FILE PHOTO: A patient suffering from the coronavirus disease (COVID-19) is treated in the Intensive Care Unit (ICU) at the hospital in Vannes during the outbreak of the coronavirus disease in France, May 6, 2020. REUTERS/Stephane Mahe

PARIS (Reuters) – France’s coronavirus death toll rose by less than a 100 for the sixth day running on Tuesday, despite nursing home data being included again, raising hopes that the worst of the pandemic is over for the country.

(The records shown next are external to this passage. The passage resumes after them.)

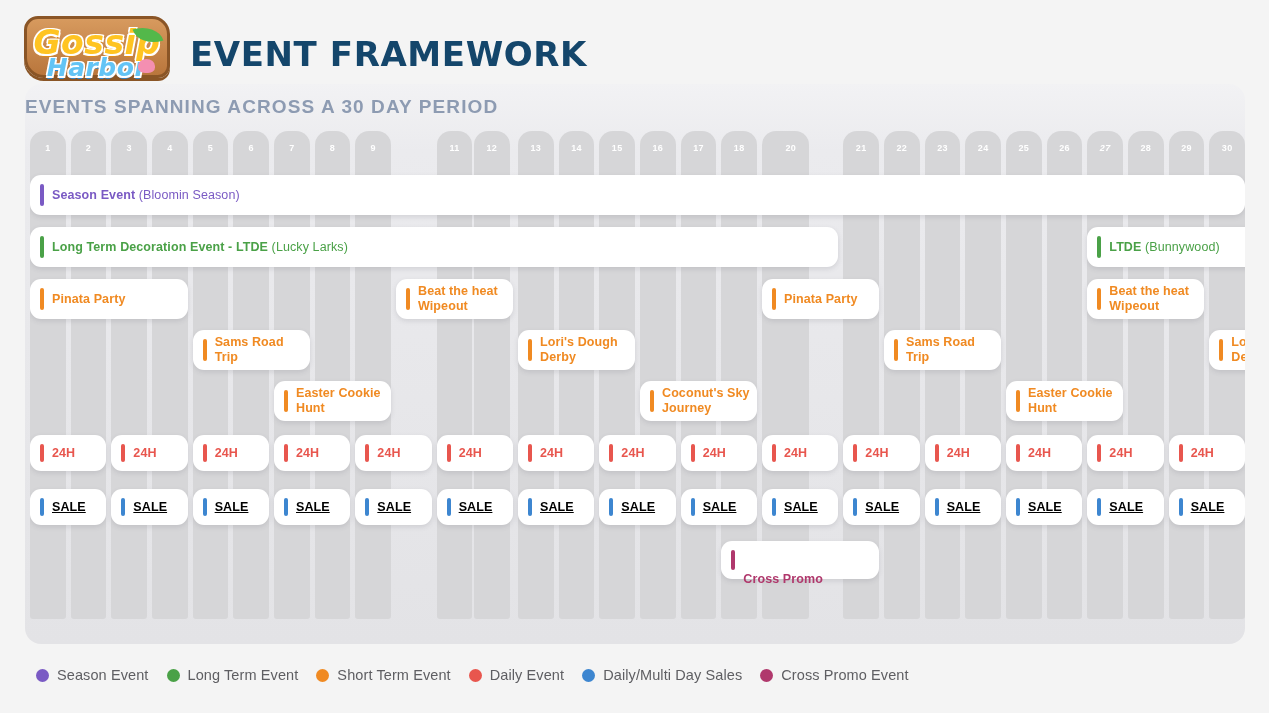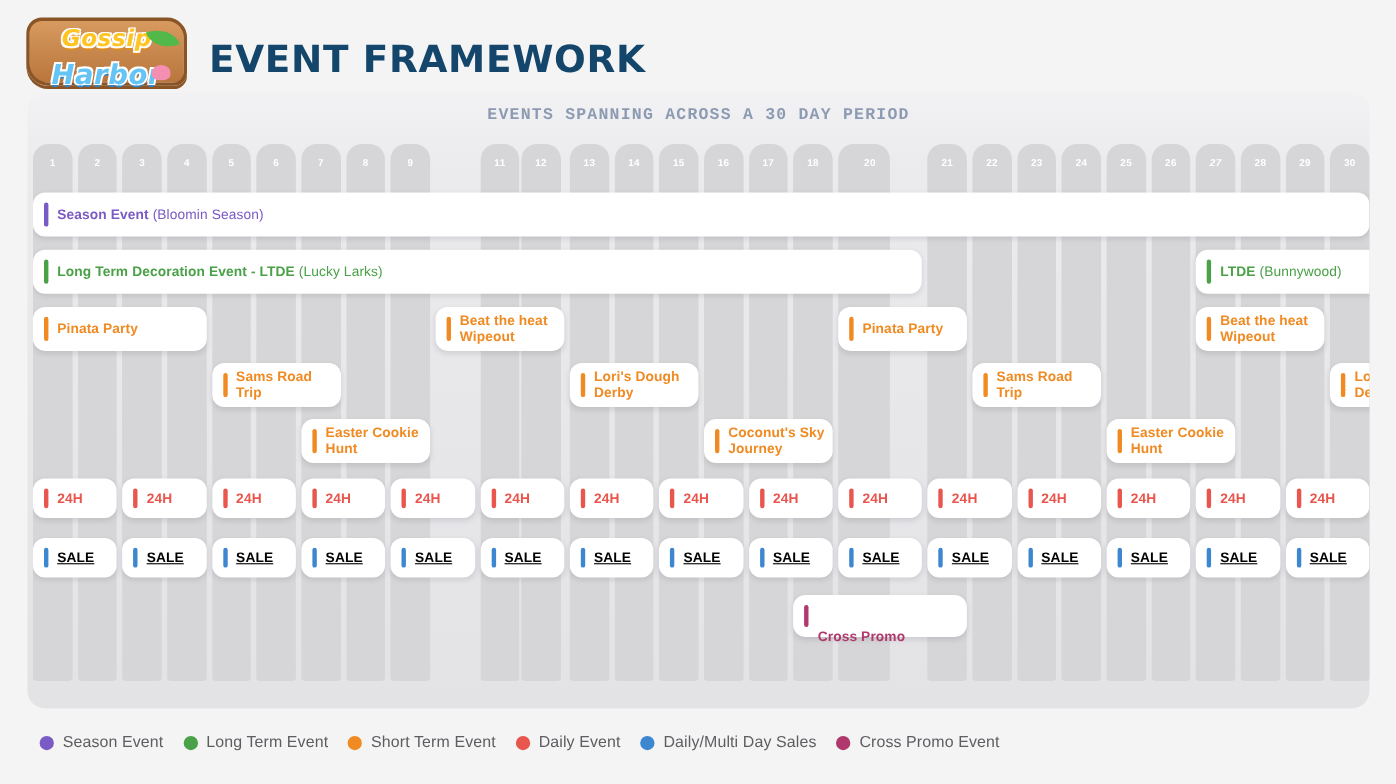--- a/index.html
+++ b/index.html
@@ -25,7 +25,7 @@
     font-weight: 800; font-style: italic; letter-spacing: .5px;
     font-family: "DejaVu Sans", sans-serif;
   }
-  .logo-word1 { top: 4px; font-size: 21px; color: #ffc422;
+  .logo-word1 { top: 4px; font-size: 33px; color: #ffc422;
     text-shadow: -1.5px -1.5px 0 #fff,1.5px -1.5px 0 #fff,-1.5px 1.5px 0 #fff,1.5px 1.5px 0 #fff, 0 3px 0 #e08b16; }
   .logo-word2 { top: 34px; font-size: 25px; color: #63c4f5;
     text-shadow: -1.5px -1.5px 0 #fff,1.5px -1.5px 0 #fff,-1.5px 1.5px 0 #fff,1.5px 1.5px 0 #fff, 0 3px 0 #2f84c9; }

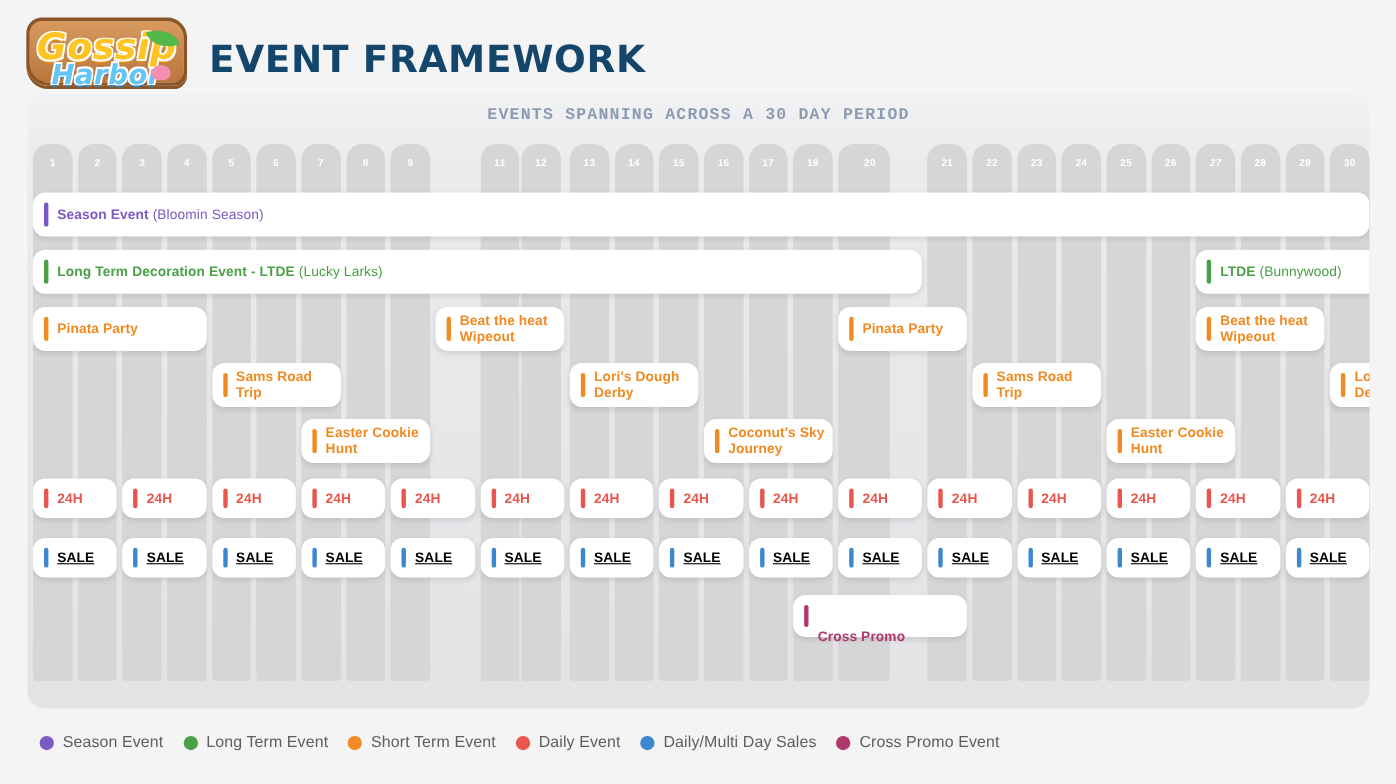--- a/index.html
+++ b/index.html
@@ -47,9 +47,9 @@
     border-radius: 16px;
   }
   .board-subtitle {
-    position: absolute; left: 0; top: 12px; width: 1220px; text-align: center;
-    font-size: 15px; font-weight: 700; letter-spacing: 1.1px; color: #8d9bb2;
-    font-family: Liberation Mono, monospace;
+    position: absolute; left: 0; top: 12px; width: 1220px; text-align: left;
+    font-size: 19px; font-weight: 700; letter-spacing: 1.1px; color: #8d9bb2;
+    font-family: Liberation Sans, sans-serif;
   }
 
   

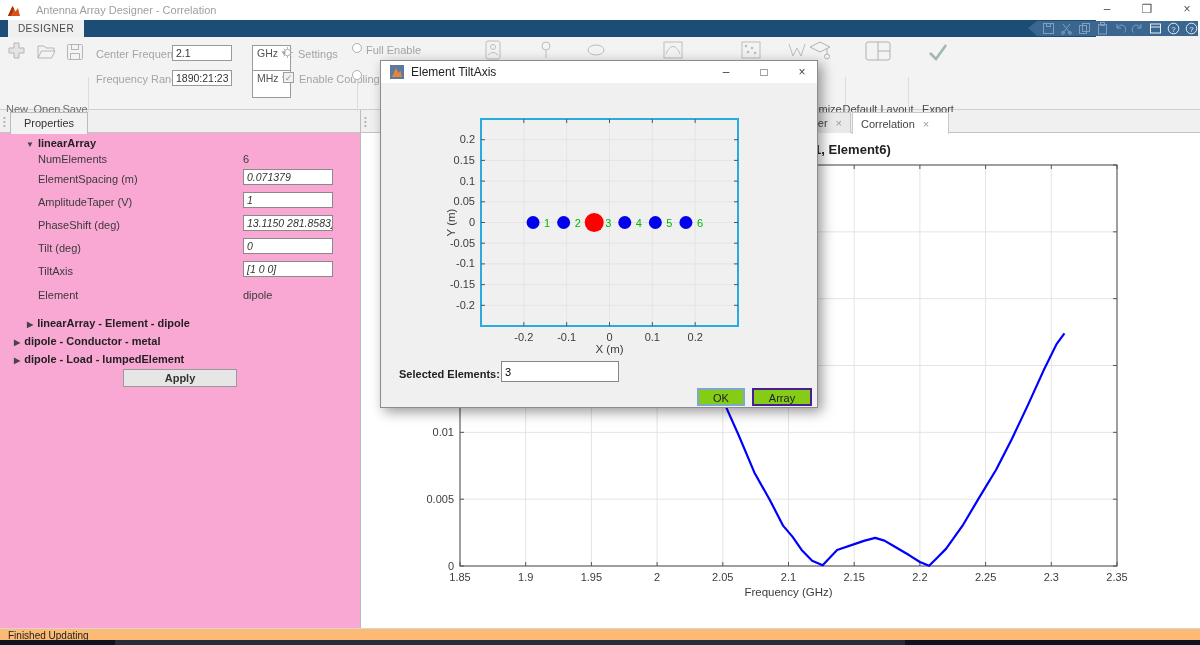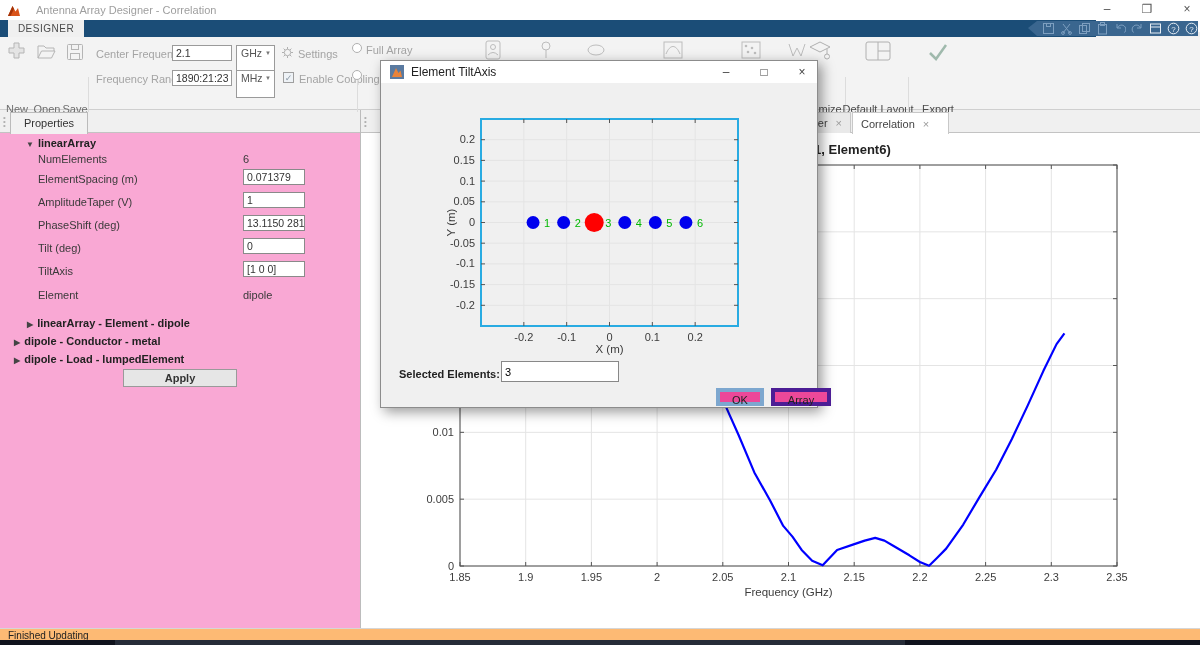--- a/index.html
+++ b/index.html
@@ -32,7 +32,7 @@
   .rb-input { height:16px; background:#fff; border:1px solid #9a9a9a; font-size:10.5px; color:#333;
               padding:0 3px; font-family:"Liberation Sans",sans-serif; }
   .rb-drop { height:28px; background:#fff; border:1px solid #9a9a9a; font-size:10.5px; color:#555;
-             padding:1px 3px 0 4px; }
+             padding:1px 3px 0 4px;margin-left:16px; }
   .rb-drop .dc { float:right; font-size:6px; color:#777; margin-top:3px; }
   .radio { width:10px; height:10px; border:1px solid #b0b0b0; border-radius:50%; background:#fff; }
   .chk { width:11px; height:11px; border:1px solid #9f9f9f; background:#eef2f6; font-size:9px; color:#8a98a5;

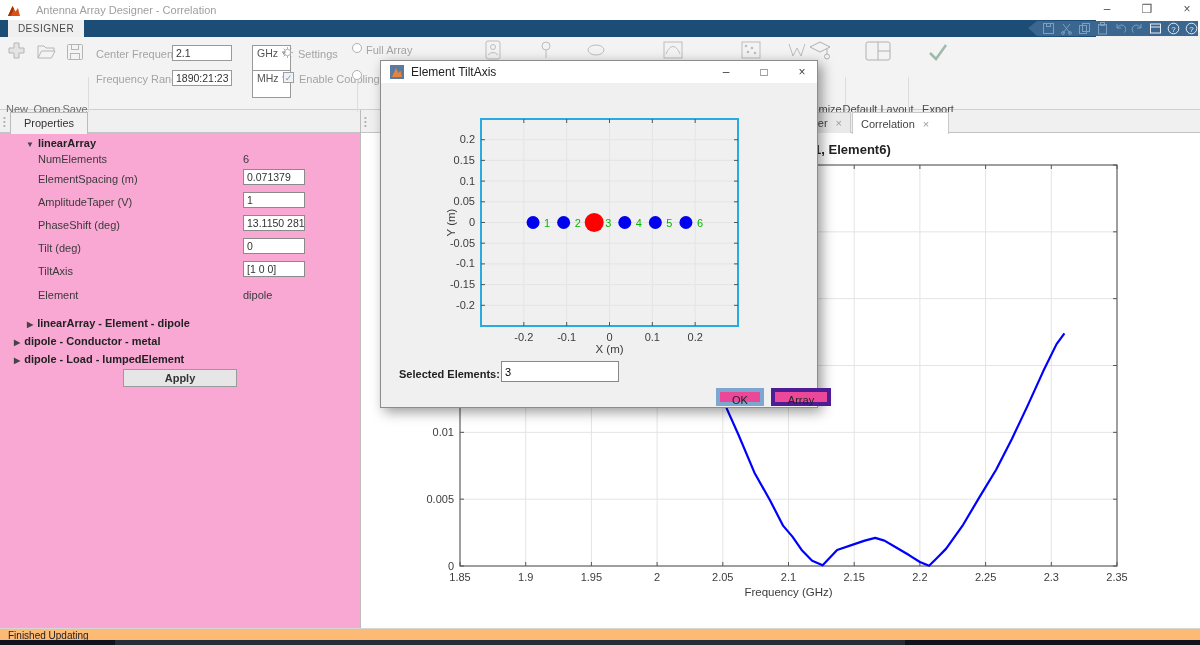--- a/index.html
+++ b/index.html
@@ -205,7 +205,7 @@
   <div class="abs sep" style="left:357px"></div>
 
   <div class="abs radio" style="left:352px;top:6px"></div>
-  <div class="abs grey-lab" style="left:366px;top:7px">Full Array</div>
+  <div class="abs grey-lab" style="left:366px;top:7px">Full Enable</div>
   <div class="abs radio" style="left:352px;top:33px"></div>
   <svg class="abs" style="left:482px;top:3px" width="22" height="20">
       <g stroke="#bdbdbd" fill="none">

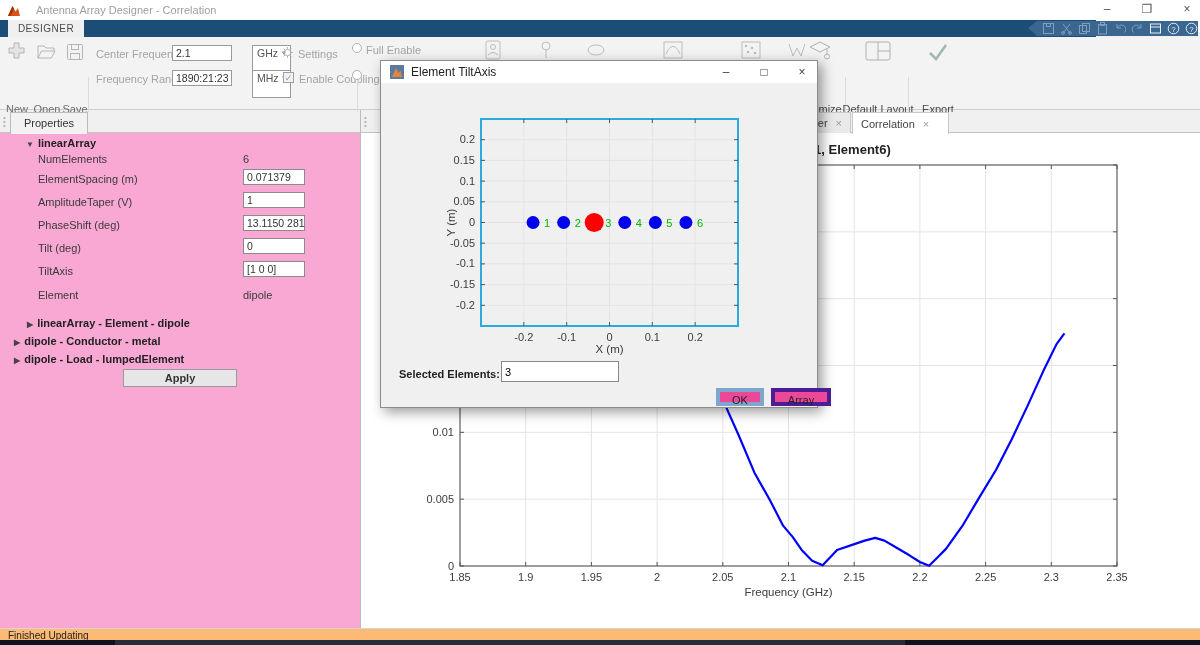--- a/index.html
+++ b/index.html
@@ -49,8 +49,8 @@
   .grip { font-size:8px; color:#b0b0b0; letter-spacing:0; line-height:4px; }
   .prow-label { left:38px; font-size:11px; color:#3a3a3a; }
   .prow-val { left:243px; font-size:11px; color:#3a3a3a; }
-  .pfield { left:243px; width:62px; height:16px; background:#fff; border:1px solid #8a8a8a;
-            font-size:10.5px; color:#333; padding:1px 3px; overflow:hidden; white-space:nowrap; }
+  .pfield { left:243px; width:90px; height:16px; background:#fff; border:1px solid #8a8a8a;
+            font-size:10.5px; color:#333; padding:1px 3px; overflow:hidden; white-space:nowrap;font-style:italic; }
   .pfield.r { text-align:right; }
   .pgroup { left:26px; font-size:11px; font-weight:bold; color:#222; }
   .tri { font-size:8px; color:#444; margin-right:4px; }

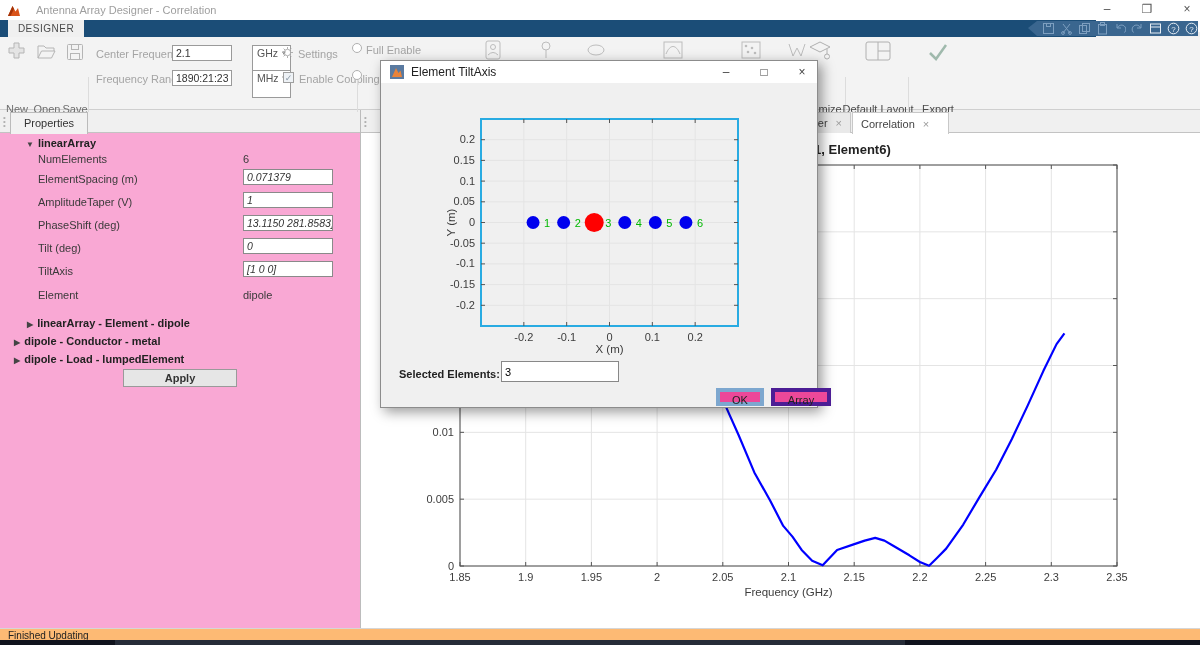--- a/index.html
+++ b/index.html
@@ -79,8 +79,8 @@
   .dlg-lab { left:18px; top:307px; font-size:11px; font-weight:bold; color:#222; }
   .dlg-input { left:120px; top:300px; width:118px; height:21px; border:1px solid #888; background:#fff;
                font-size:11px; padding:0 3px; font-family:"Liberation Sans",sans-serif; }
-  .dlg-btn2 { top:327px; height:18px; background:#ec4899; border:4px solid #4c1d95; font-size:11px;
-              color:#222; text-align:center; line-height:16px;margin-left:19px; }
+  .dlg-btn2 { top:327px; height:18px; background:#84cc16; border:2px solid #4c1d95; font-size:11px;
+              color:#222; text-align:center; line-height:16px; }
 
   
   .statusbar { left:0; top:628px; width:1200px; height:12px; background:#fdba74; border-top:1px solid #d6d6d6;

Prime Minister Edouard Philippe is due on Thursday to detail new steps to lift the lockdown, which could entail the reopening of bars and restaurants in some parts of France, which has now reported 28,530 coronavirus deaths, the world’s fourth highest.

The French health ministry said that the number of fatalities had risen by 83, or 0.3%, in hospitals, to 18,195. But it lowered the toll in nursing homes to 10,335, 10 fewer than when it was last published, after a technical revision.

The death toll on average increased daily by 910 between April 1 and April 15 as France struggled to contain the coronavirus outbreak which has swept the globe.

In a statement its health ministry said that the number of new confirmed cases was up by 276 to 145,555, or 0.2%, in line with the rate of the last week and slower than the week before.

Meanwhile, the number of patients in hospital with coronavirus fell by 534, or 3.2%, to 16,264, the sharpest rate of decline in almost three weeks. Intensive care patients dropped by 54 to 1,555, continuing a six-week downward trend.

Both numbers, key indicators of the French health system’s ability to cope with the pandemic, peaked at more than 32,000 and 7,000 respectively in early to mid-April.